At 8:30, we arrived at the border. The PCTA people were there to greet us and expressed how they were jealous I was getting to hike and they were relegated to their positions. A few snaps at the monument, a long hug to my mom, and I was off. It was nine a.m.

Mile 1 Marker on the PCT

The first mile flies by—I love that silly marker. So small yet so monumental. I couldn’t help but get slightly emotional about everything. The trail doesn’t start at the trailhead. It’s everything that has led up to that point of actually setting foot on it with purpose. I had hiked the same section last year and it just feels different, heavier but not in the gear sense.

The first person I met was Lost and Found. We would go on to play leapfrog all day. Another interesting character I met was a French-Man. I didn’t catch his name but I butchered French towards him while he was much more clear with practicing his English on me.

There was no water till mile four, then none after that till Lake Morena, which was fine. I started with four liters of water since I didn’t want to have to stop to fill up. I took my first real siesta around 10:30. Early but my body was asking for it. Also, my watch told me that the sun would be at its peak in just an hour so it seemed justified. I took off my shoes, laid back, and took a nap hoping it would supplement some of the lost sleep from the night before. 

But as I was reclining, something caught my eye. A glint of red in the bushes across the way. I looked a second time to make sure I wasn’t imagining it. Nope—balloons. Two Mylar balloons, most likely from someone’s Valentine’s Day gift, were caught in the brush. Knowing how much my husband despises them, I couldn’t leave them there, so I scrambled my way through the bushes to untangle the trash and pack it out with me.

Crumpled red Mylar balloons in a hand

Leave no trace, right?

I stayed in my spot for about an hour and a half and felt refreshed to start again. It wasn’t long after hitting the trail I remembered I don’t have to suffer in the sun, I have my umbrella. The official attachment annoyed me getting caught in my braids so I fashioned a way to hold it hands-free with my bandana that mostly works well. It helped immensely, the heat is still hot but it’s not directly all over you. 

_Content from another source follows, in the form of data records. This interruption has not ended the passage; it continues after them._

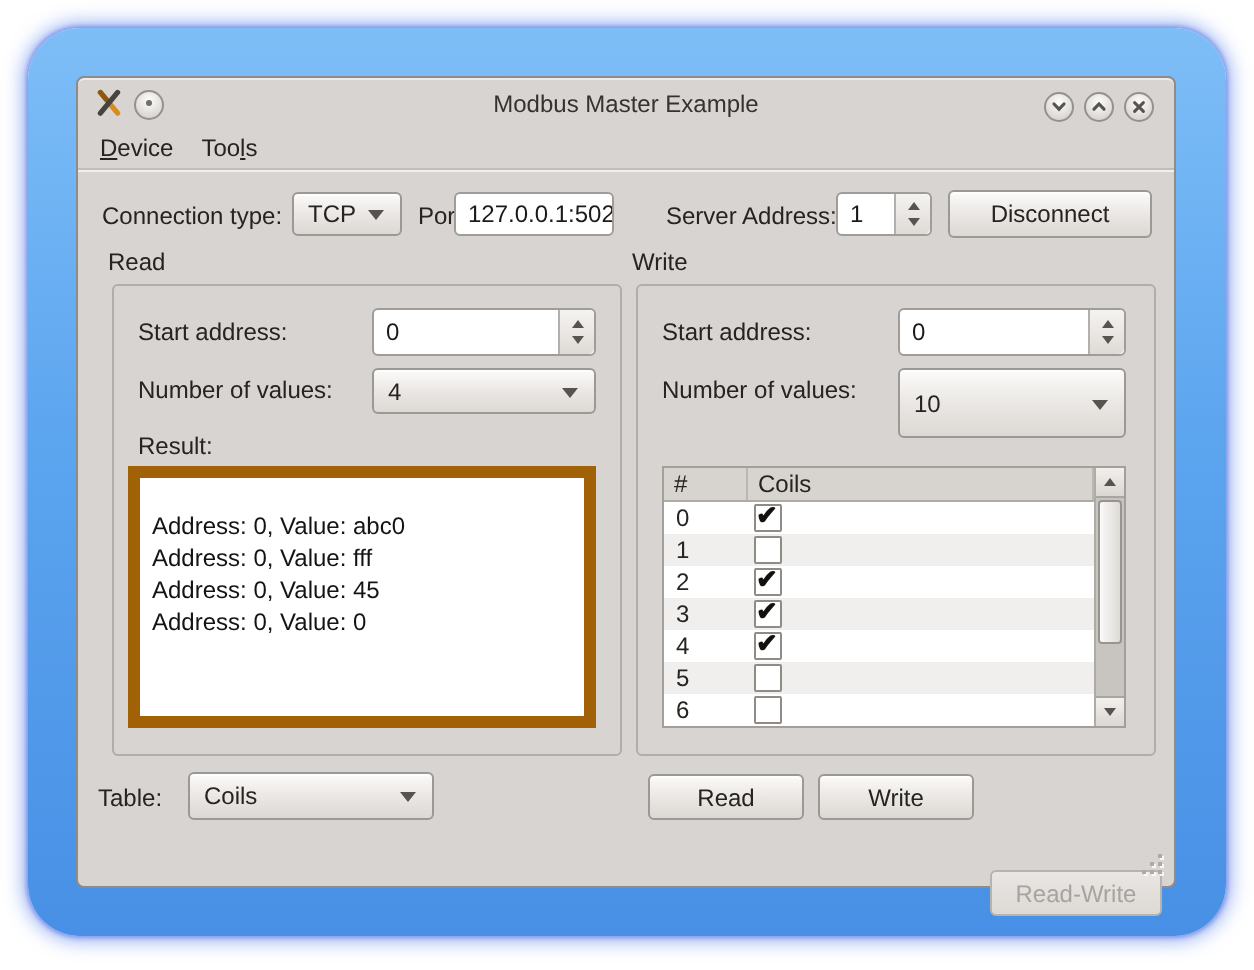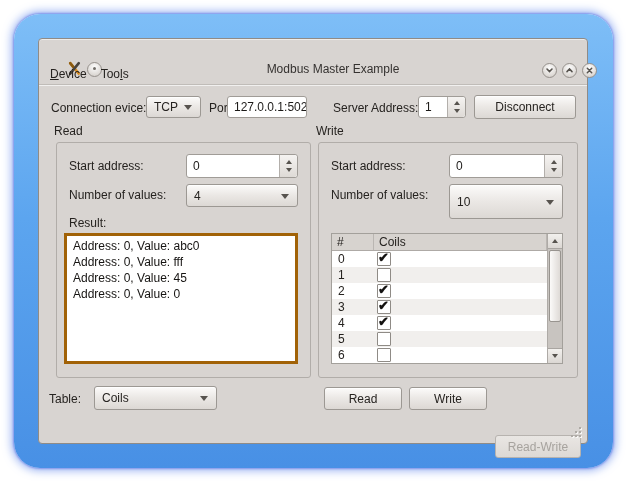--- a/index.html
+++ b/index.html
@@ -18,7 +18,7 @@
           box-shadow:inset 0 1px 0 rgba(255,255,255,.55);box-sizing:content-box;}
 
   
-  .titlebar{position:absolute;left:0;top:17px;width:548px;height:26px;margin-left:20px;}
+  .titlebar{position:absolute;left:0;top:0;width:548px;height:26px;}
   .win-title{position:absolute;left:0;right:0;top:0;height:26px;line-height:27px;
              text-align:center;color:#353230;}
   .app-icon{position:absolute;left:8px;top:5px;width:15px;height:15px;}

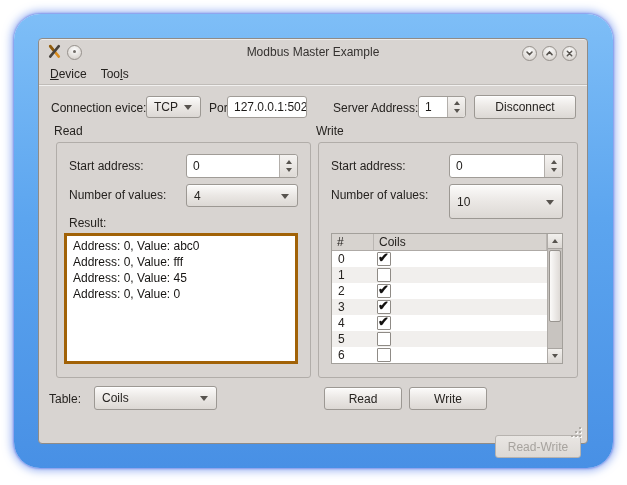--- a/index.html
+++ b/index.html
@@ -145,7 +145,7 @@
     </div>
     <div class="menubar-sep"></div>
 
-    <div class="lbl" style="left:12px;top:58px;">Connection evice:</div>
+    <div class="lbl" style="left:12px;top:58px;">Connection type:</div>
     <div class="combo" style="left:107px;top:57px;width:55px;height:22px;">
       <span>TCP</span>
       <span class="tri-down"></span>

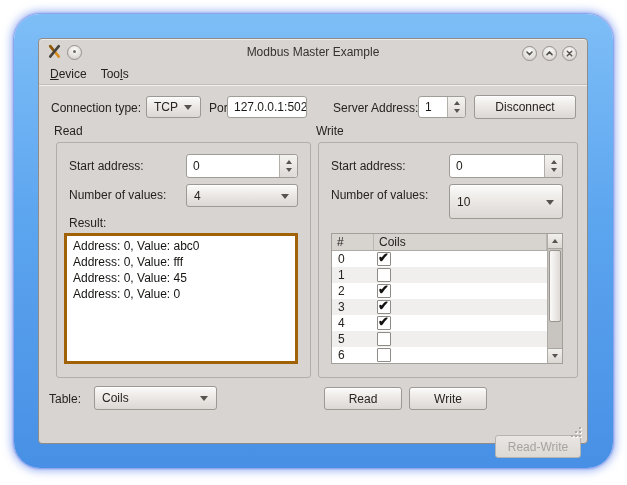--- a/index.html
+++ b/index.html
@@ -69,8 +69,8 @@
   .group-title{position:absolute;color:#262320;}
 
   
-  .result-box{position:absolute;background:#fff;border:3px solid #a16207;box-sizing:border-box;
-              padding:2px 6px;line-height:16px;color:#161412;overflow:hidden;}
+  .result-box{position:absolute;background:#fff;border:6px solid #a16207;box-sizing:border-box;
+              padding:16px 6px;line-height:16px;color:#161412;overflow:hidden;}
 
   
   .tbl{position:absolute;background:#fff;border:1px solid #a3a09b;box-sizing:border-box;}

Having done this section before, most of the scenery was familiar so I didn’t stop for many pictures. But I had forgotten how truly desert-like and exposed this first 20-mile stretch is. You walk and walk but it doesn’t necessarily feel like you’re getting anywhere cause the rocks start to look the same and you try to squeeze yourself under a Manzanita bush for some shade.

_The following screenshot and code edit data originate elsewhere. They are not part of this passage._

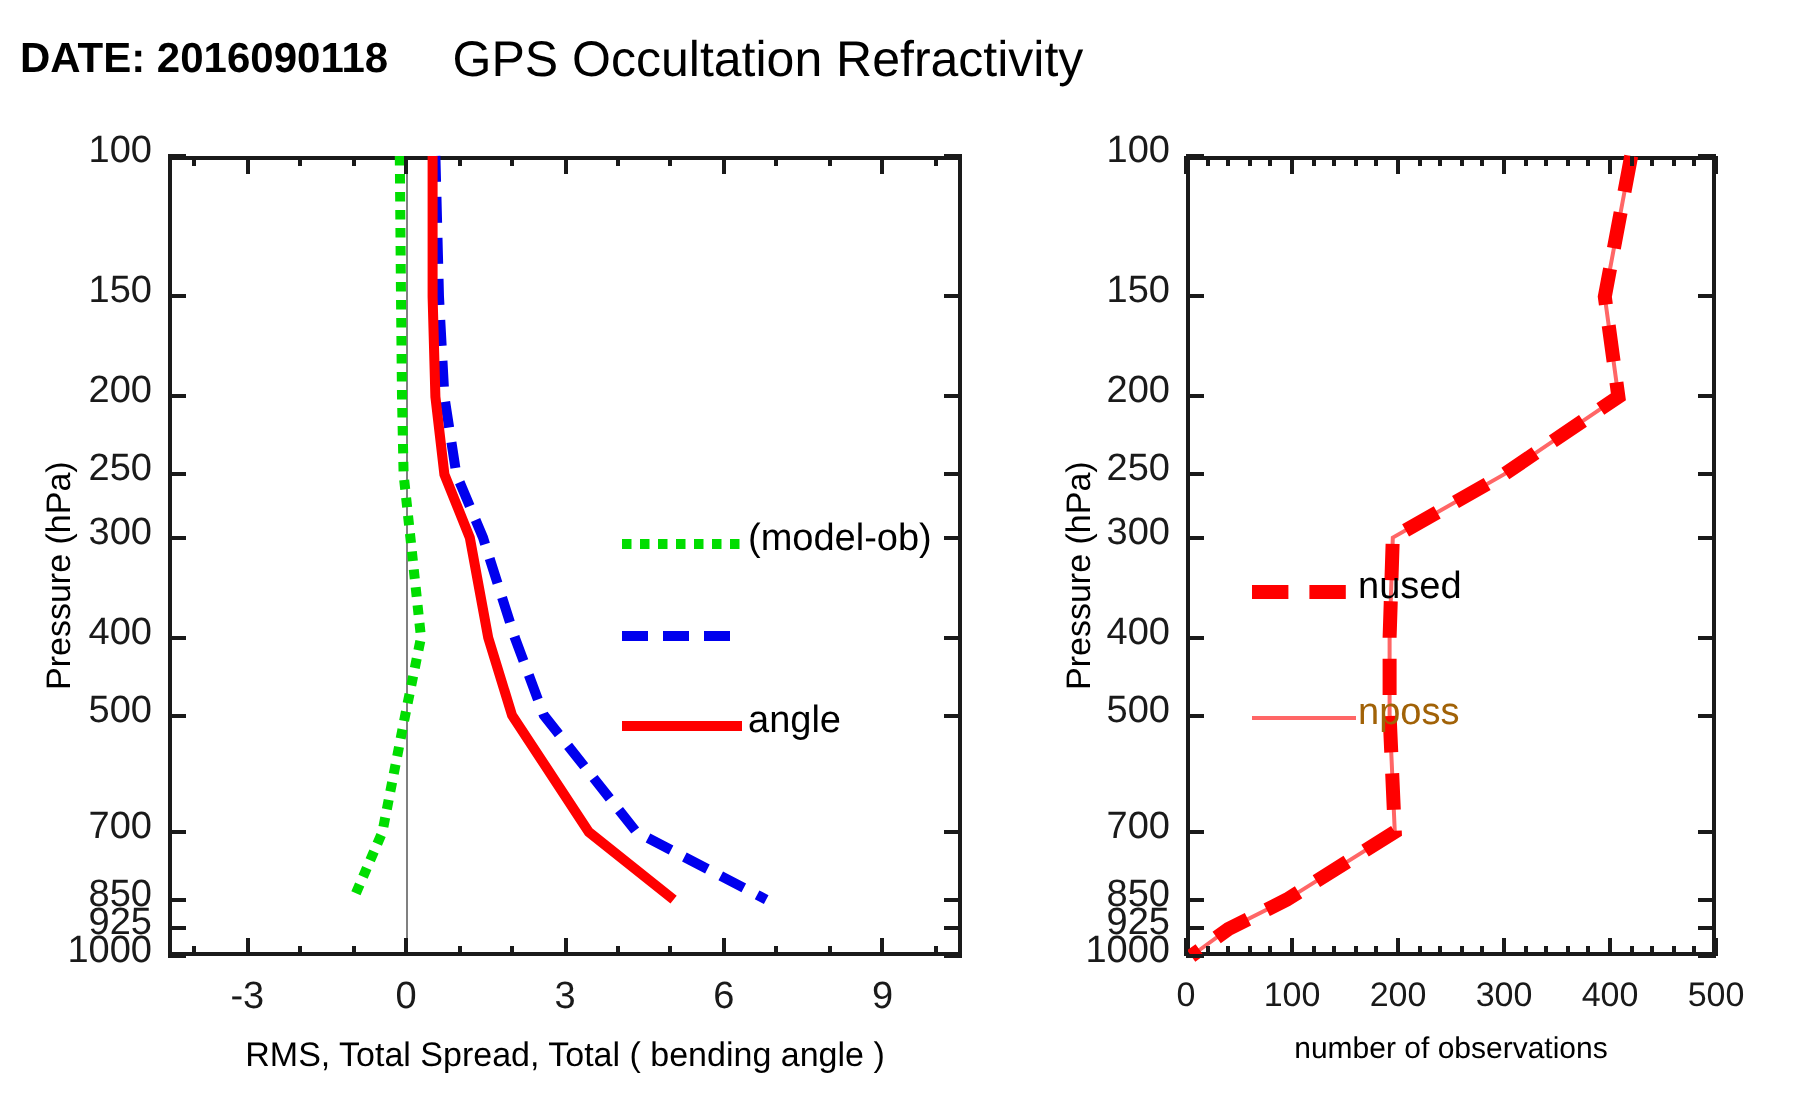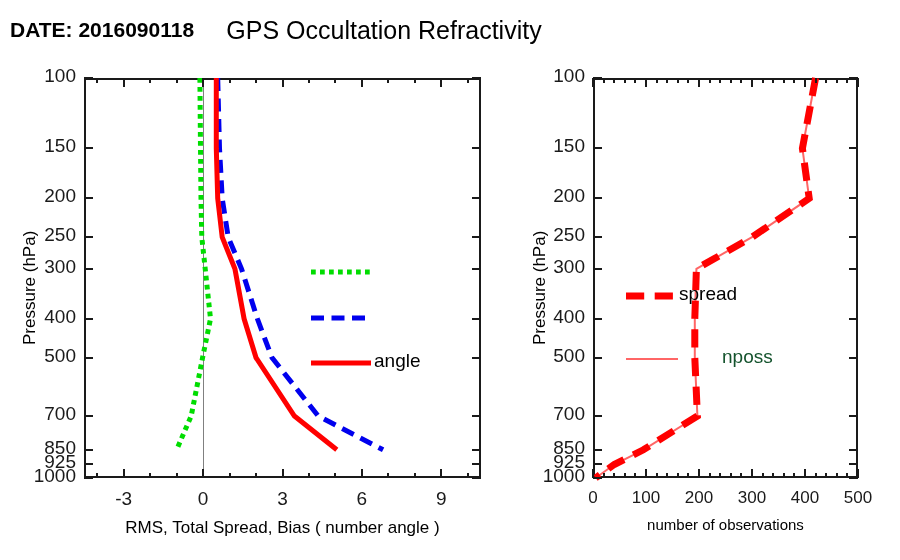--- a/index.html
+++ b/index.html
@@ -304,6 +304,7 @@
     <svg width="60" height="14" style="position: absolute; left: 311px; top: 265px;">
       <line x1="0" y1="7" x2="60" y2="7" stroke="#00dd00" stroke-width="5" stroke-dasharray="4.75,4.25"></line>
     </svg>
+    <div class="legend-text" style="left: 374px; top: 259px; color: rgb(0, 0, 0);">(model-ob)</div>
     <svg width="60" height="14" style="position: absolute; left: 311px; top: 311px;">
       <line x1="0" y1="7" x2="60" y2="7" stroke="#0000ee" stroke-width="5" stroke-dasharray="13,7.5"></line>
     </svg>

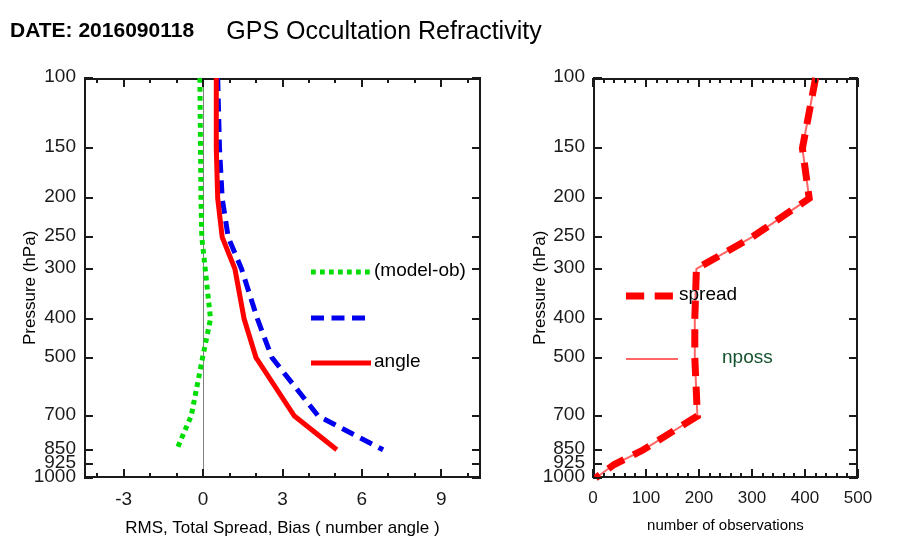--- a/index.html
+++ b/index.html
@@ -315,7 +315,7 @@
     <svg width="52" height="14" style="position: absolute; left: 626px; top: 289px;">
       <line x1="0" y1="7" x2="52" y2="7" stroke="#ff0000" stroke-width="7" stroke-dasharray="18.2,10.5"></line>
     </svg>
-    <div class="legend-text" style="left: 679px; top: 283px; color: rgb(0, 0, 0);">spread</div>
+    <div class="legend-text" style="left: 679px; top: 283px; color: rgb(0, 0, 0);">nused</div>
     <svg width="52" height="14" style="position: absolute; left: 626px; top: 352px;">
       <line x1="0" y1="7" x2="52" y2="7" stroke="#ff6666" stroke-width="2"></line>
     </svg>

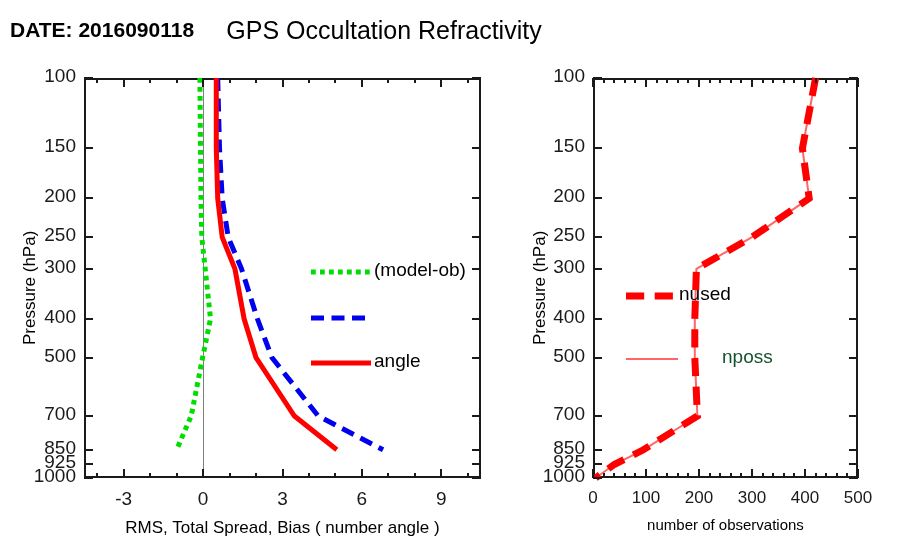--- a/index.html
+++ b/index.html
@@ -319,7 +319,7 @@
     <svg width="52" height="14" style="position: absolute; left: 626px; top: 352px;">
       <line x1="0" y1="7" x2="52" y2="7" stroke="#ff6666" stroke-width="2"></line>
     </svg>
-    <div class="legend-text" style="left: 679px; top: 346px; color: #14532d; margin-left: 43px;">nposs</div>
+    <div class="legend-text" style="left: 679px; top: 346px; color: #a16207;">nposs</div>
   </div>
 
 </body></html>

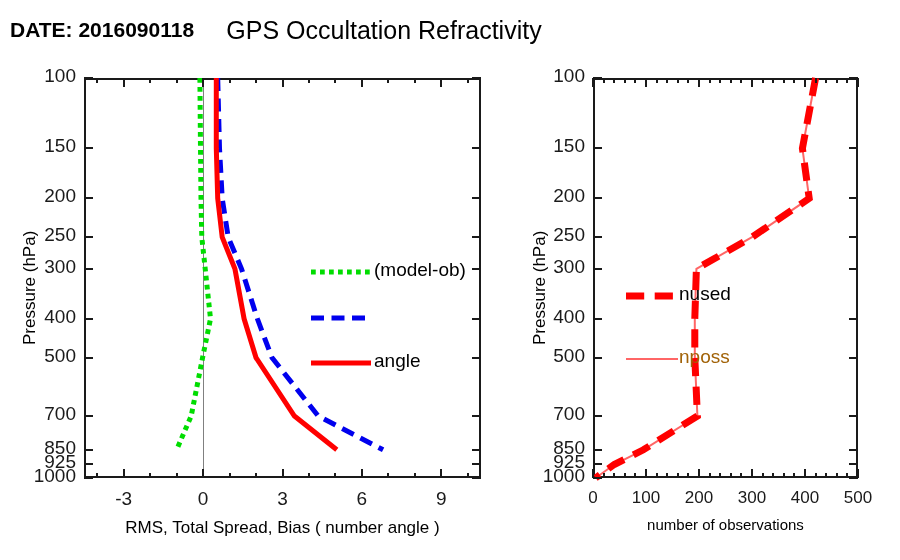--- a/index.html
+++ b/index.html
@@ -107,7 +107,7 @@
         <path d="M216.3 78.0 L216.3 148.4 L217.7 198.4 L222.2 237.2 L234.9 268.8 L244.1 318.8 L256.0 357.6 L294.4 416.0 L336.8 449.8" fill="none" stroke="#ff0000" stroke-width="5" stroke-linecap="butt" stroke-linejoin="miter"></path>
       </svg>
     <div class="txt axis-label-y" id="ylabel-left" style="left: 20px; top: 345px;">Pressure (hPa)</div>
-    <div class="txt axis-label-x" id="xlabel-left" style="left: 24px; top: 518px; width: 517px;">RMS, Total Spread, Bias ( number angle )</div>
+    <div class="txt axis-label-x" id="xlabel-left" style="left: 24px; top: 518px; width: 517px;">RMS, Total Spread, Total ( bending angle )</div>
   </div>
 
   <div class="panel" id="panel-right">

My next break was at mile 10.6 around 2:45 p.m. I was starting to feel some aches so took some Tylenol to alleviate that some. So close to the end of the day some wouldn’t stop. “Some” is usually “me,” but I really want to try and listen to my body’s cues this go around and let that dictate my process more than a deadline since for once I don’t have one. But it’s easy to slip back into old patterns and headspace. It can also be difficult to decipher the difference between uncomfortable pain and a potential injury.

After some food and reading, I took off again around 3:45. The next five miles flew by. Downhill is my favorite. But I knew there’d be another climb on the other side. By the time I hit Hauser Creek the sun was already starting to set, but I don’t like starting my mornings with a hill. I am not a morning person.

Wooden sign for PCT leading into Hauser Creek.

It was a beautiful sunset. Pinks and oranges bouncing off the rocks and the manalgamous clouds in the sky. I had hoped to make it to Lake Morena, I am fine night hiking, I do it regularly and enjoy it but lack of sleep was catching up to me and it wasn’t worth pushing my body more for a few extra miles. 

I found a spot, set up camp, cozied on into my tent, changed, ate some food, read, and went to sleep. And I get to do it all again tomorrow. Lucky me.

Affiliate Disclosure

This website contains affiliate links, which means The Trek may receive a percentage of any product or service you purchase using the links in the articles or advertisements. The buyer pays the same price as they would otherwise, and your purchase helps to support The Trek's ongoing goal to serve you quality backpacking advice and information. Thanks for your support!

To learn more, please visit the About This Site page.

Comments 2

  • Jhony : Mar 9th

    Thanks for getting rid of the animal killing, UGLY, Mylar balloons. Thanks from the heart.

  • Jill Abele : Mar 9th

    Colin and I have something in common. I too despise Mylar balloons.


What Do You Think?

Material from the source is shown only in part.